Oddly, many medicines advertised in the Gazette, even some for baby, made a claim that they DIDN’T contain cocaine or opiates, which means that the older medicines must have contained these same products.
Even weirder, beer and wine and even whiskey were pitched as tonics. (Well, I think wine is a tonic, that’s for sure.) I know that in some of the Nicholson letters people speak about being given wine and port for their illnesses by their physicians.
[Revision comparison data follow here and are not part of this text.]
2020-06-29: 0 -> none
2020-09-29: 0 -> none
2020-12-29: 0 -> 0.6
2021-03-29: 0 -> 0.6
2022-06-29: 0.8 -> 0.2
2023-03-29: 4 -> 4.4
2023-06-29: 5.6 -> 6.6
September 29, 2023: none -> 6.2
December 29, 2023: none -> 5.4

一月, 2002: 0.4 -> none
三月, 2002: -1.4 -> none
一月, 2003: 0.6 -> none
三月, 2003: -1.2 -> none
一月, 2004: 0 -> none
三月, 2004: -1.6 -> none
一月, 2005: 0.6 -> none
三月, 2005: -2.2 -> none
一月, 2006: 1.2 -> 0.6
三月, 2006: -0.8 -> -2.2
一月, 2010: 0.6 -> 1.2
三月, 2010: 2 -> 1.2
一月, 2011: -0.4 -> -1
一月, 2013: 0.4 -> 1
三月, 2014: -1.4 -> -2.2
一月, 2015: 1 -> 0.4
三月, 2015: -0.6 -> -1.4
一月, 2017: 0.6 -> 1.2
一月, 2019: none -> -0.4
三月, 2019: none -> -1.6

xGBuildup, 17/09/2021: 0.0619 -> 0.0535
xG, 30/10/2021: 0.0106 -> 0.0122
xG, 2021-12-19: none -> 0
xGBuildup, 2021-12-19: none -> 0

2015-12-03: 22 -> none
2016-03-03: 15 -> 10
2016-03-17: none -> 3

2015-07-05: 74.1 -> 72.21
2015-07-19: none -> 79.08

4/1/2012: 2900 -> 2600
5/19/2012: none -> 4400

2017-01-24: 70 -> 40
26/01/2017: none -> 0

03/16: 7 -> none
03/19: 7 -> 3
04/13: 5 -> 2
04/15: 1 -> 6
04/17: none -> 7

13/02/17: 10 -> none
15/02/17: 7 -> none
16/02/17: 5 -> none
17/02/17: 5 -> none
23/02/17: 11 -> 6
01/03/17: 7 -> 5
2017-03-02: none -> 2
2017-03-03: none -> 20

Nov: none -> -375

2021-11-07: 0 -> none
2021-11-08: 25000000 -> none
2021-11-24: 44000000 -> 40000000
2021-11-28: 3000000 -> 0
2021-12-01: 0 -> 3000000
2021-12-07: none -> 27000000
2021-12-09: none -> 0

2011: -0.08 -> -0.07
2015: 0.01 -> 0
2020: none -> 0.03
Molson’s porter is pitched as a tonic. As is Dow. Molson, however, is pitched as a tonic FOR THE WHOLE FAMILY.
Tonics were pitched to young girls who studied too hard. (sic).
One of the weirder clips I found was from 1886, where an actress was promoting a new drink as a better tonic than whiskey. The drink? Milk. This actress, Ellen Terry, is said to have drunk 3 or four glasses of milk with each meal (ahuh) and that when the other girls in her neighbourhood heard of this (I guess she was a beauty) they followed suit. “What began as a freak of fashion has continued, because the women have grown to like milk.” Oh, I just looked her up, a famous Shakespearean actress and great aunt to Gielgud and she lived to 81.
Oh, and I tried to find some articles about soda fountains from 1900 or so. I had one clipping from the Nicholson collection from 1910 that says that soda fountains are serving up ‘chemicals injurious to health’ , in the form of dyes and preservatives in their sodas.
So I guess once the products had to get rid of their opiates and such, the fun stuff, they added dyes and preservatives to keep the fizz and fun in their products.
I also found an add for Coca Cola in 1909. Very interesting. “Hold it up. See how it sparkles and bubbles with life. It suggests Joy and Laughter.” …. The spin had already begun. (They went from ‘suggests’ to “is” in a century.